**WORK TASK:**
Where the line containing "none -> <span>◎不具合箇所・注意事項</span>" appears below, start there and repeat each line exactly to the end. Leave the pictures out.

**DATA SECTION:**
——
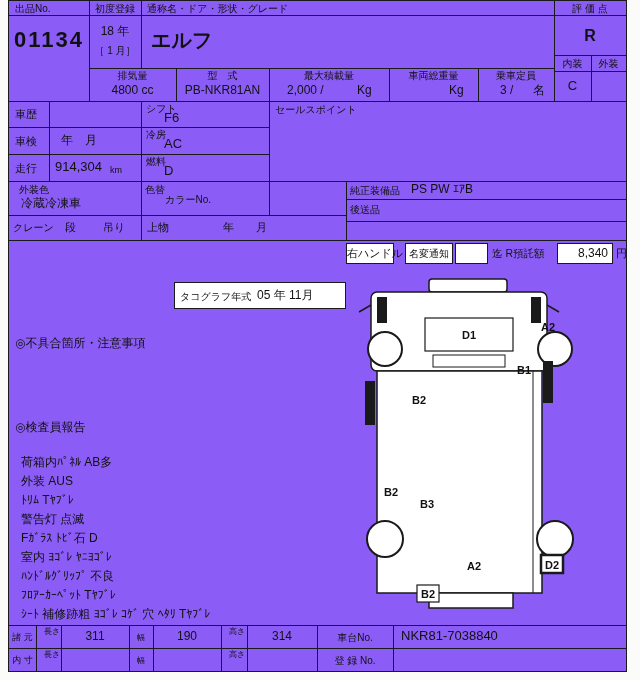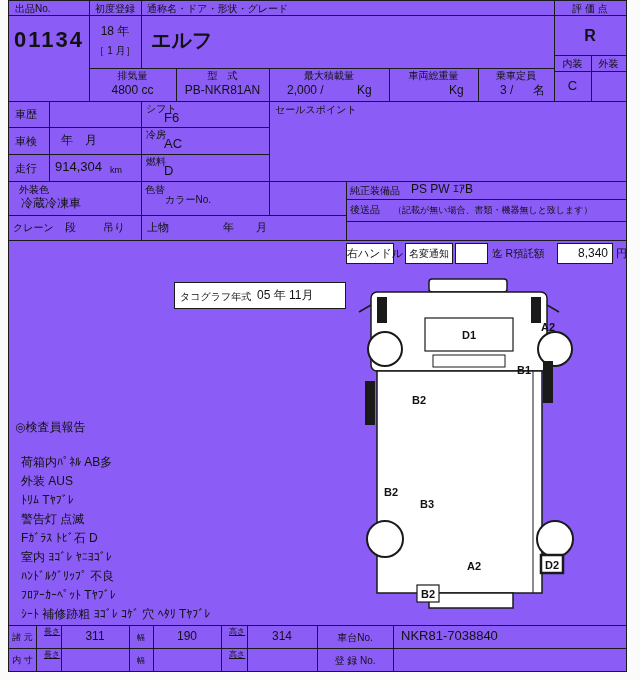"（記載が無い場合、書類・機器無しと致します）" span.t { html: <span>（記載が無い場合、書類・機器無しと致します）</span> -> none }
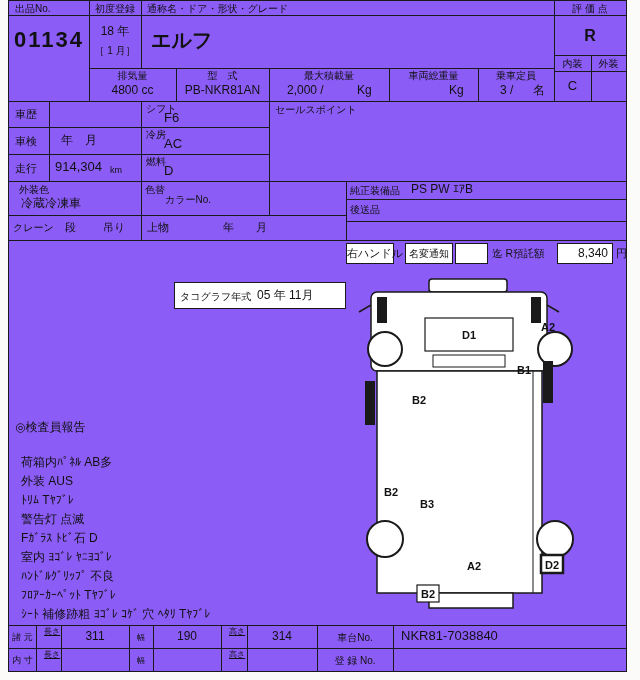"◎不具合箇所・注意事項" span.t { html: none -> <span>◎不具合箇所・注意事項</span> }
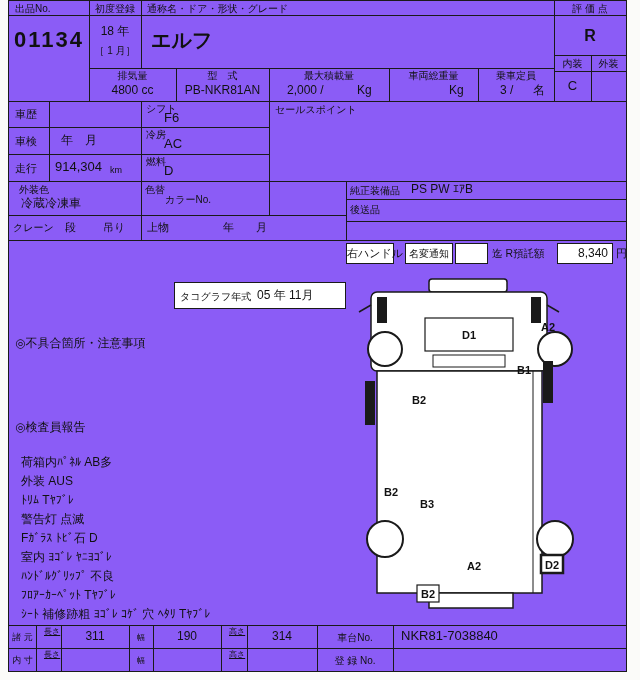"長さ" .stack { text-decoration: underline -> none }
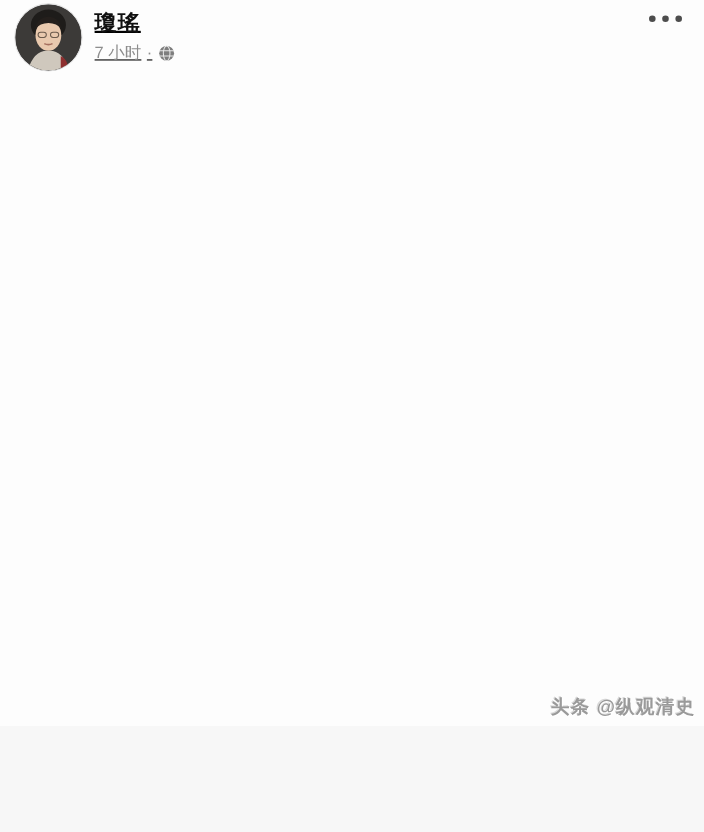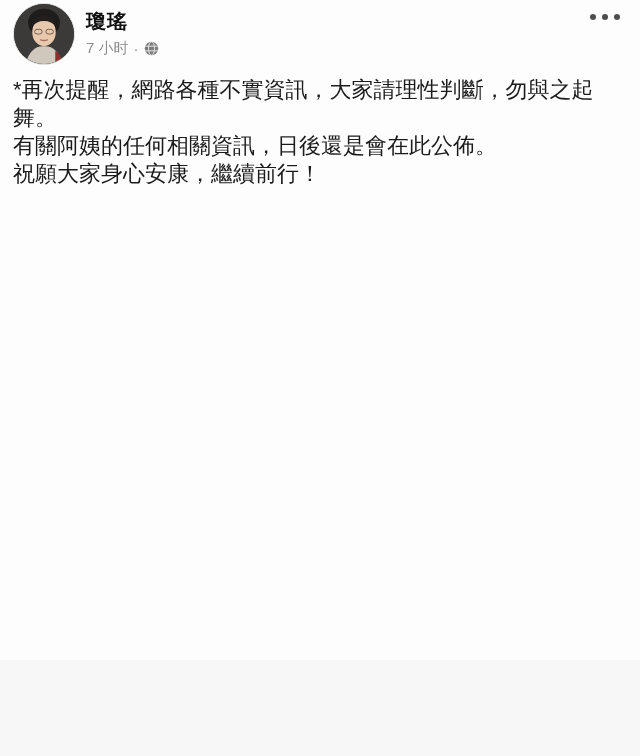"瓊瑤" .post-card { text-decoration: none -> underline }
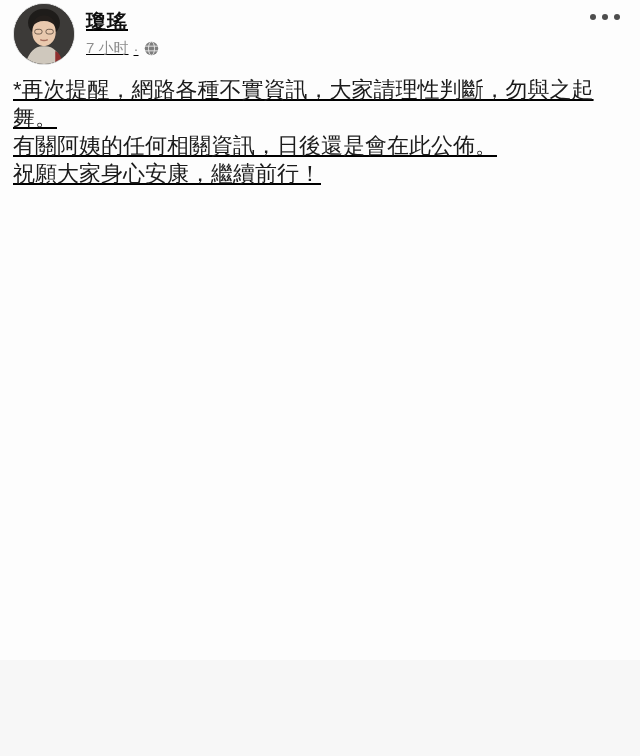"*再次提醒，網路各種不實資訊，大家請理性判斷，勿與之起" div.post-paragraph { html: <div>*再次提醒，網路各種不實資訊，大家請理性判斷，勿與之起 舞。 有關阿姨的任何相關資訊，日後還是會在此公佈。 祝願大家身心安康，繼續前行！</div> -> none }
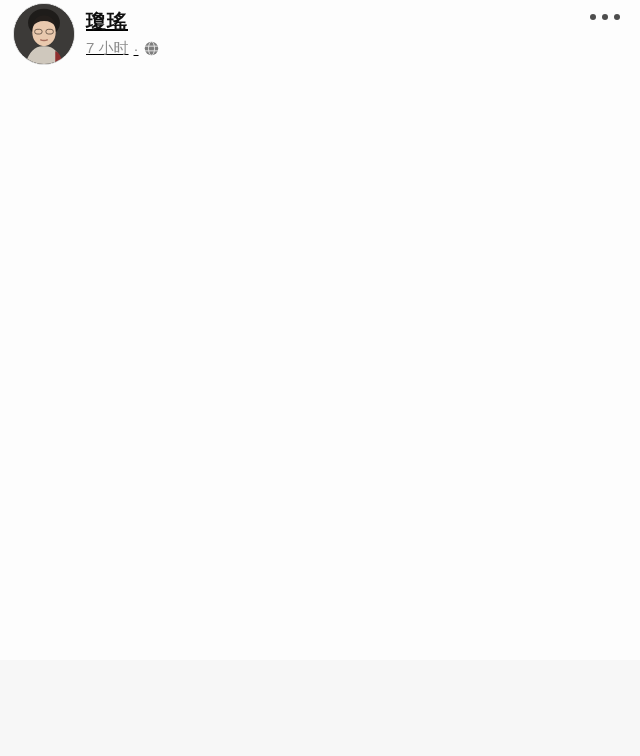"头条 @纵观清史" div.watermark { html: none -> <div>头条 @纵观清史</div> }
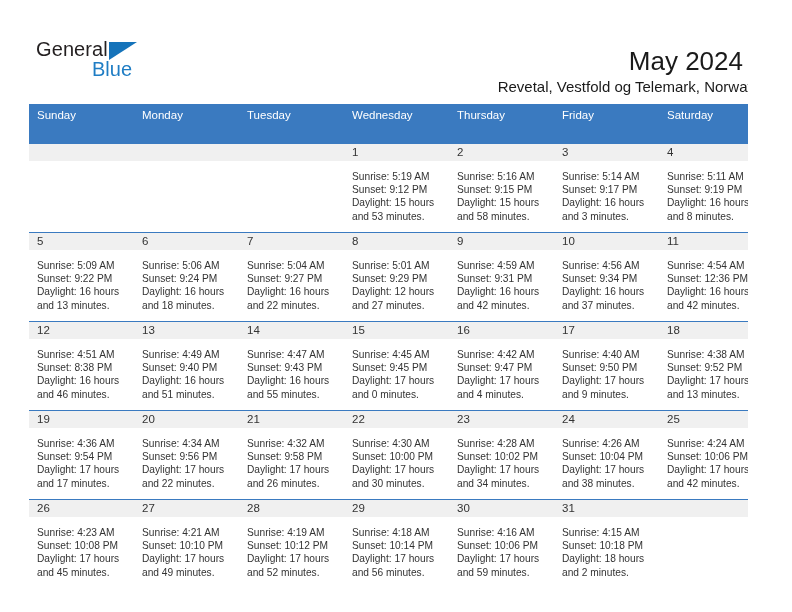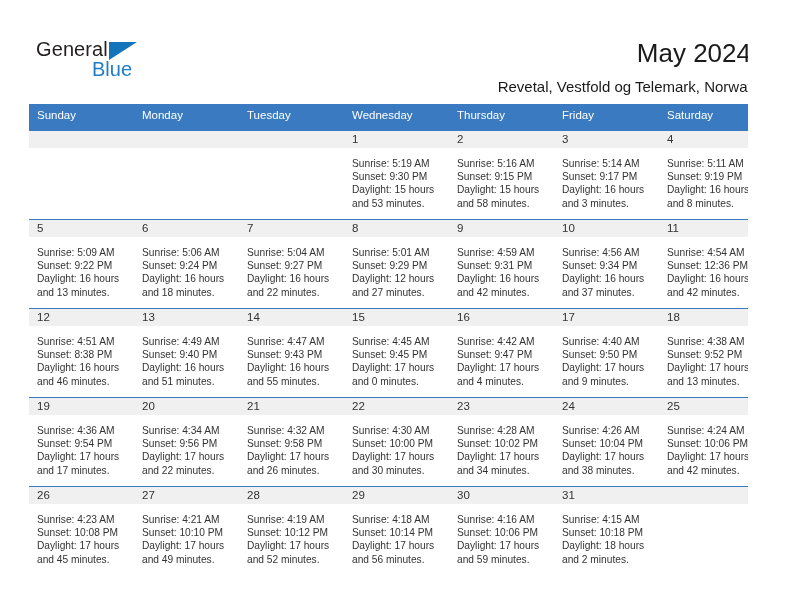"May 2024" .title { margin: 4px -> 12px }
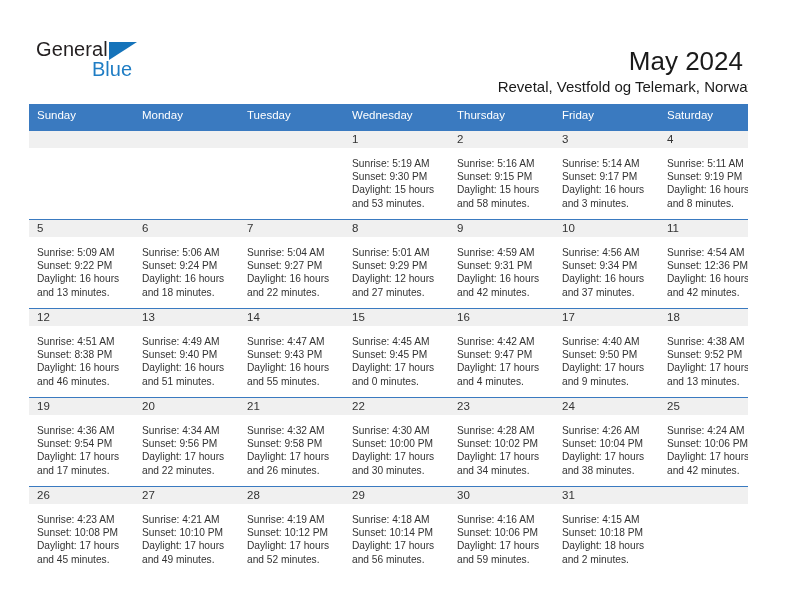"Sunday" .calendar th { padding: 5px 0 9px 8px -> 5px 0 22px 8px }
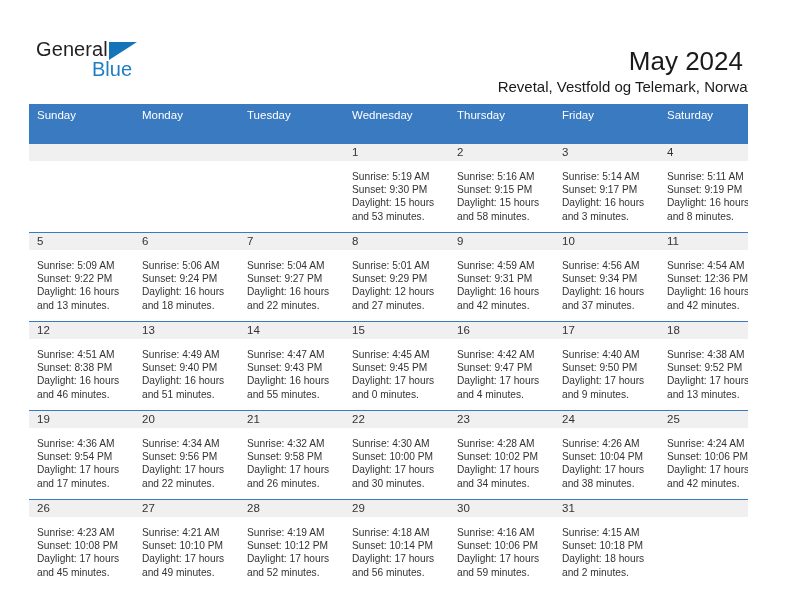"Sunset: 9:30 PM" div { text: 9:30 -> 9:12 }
——
**YOUR RESPONSE:**
"◎不具合箇所・注意事項" span.t { html: none -> <span>◎不具合箇所・注意事項</span> }
"長さ" .stack { text-decoration: underline -> none }
"瓊瑤" .post-card { text-decoration: none -> underline }
"*再次提醒，網路各種不實資訊，大家請理性判斷，勿與之起" div.post-paragraph { html: <div>*再次提醒，網路各種不實資訊，大家請理性判斷，勿與之起 舞。 有關阿姨的任何相關資訊，日後還是會在此公佈。 祝願大家身心安康，繼續前行！</div> -> none }
"头条 @纵观清史" div.watermark { html: none -> <div>头条 @纵观清史</div> }
"May 2024" .title { margin: 4px -> 12px }
"Sunday" .calendar th { padding: 5px 0 9px 8px -> 5px 0 22px 8px }
"Sunset: 9:30 PM" div { text: 9:30 -> 9:12 }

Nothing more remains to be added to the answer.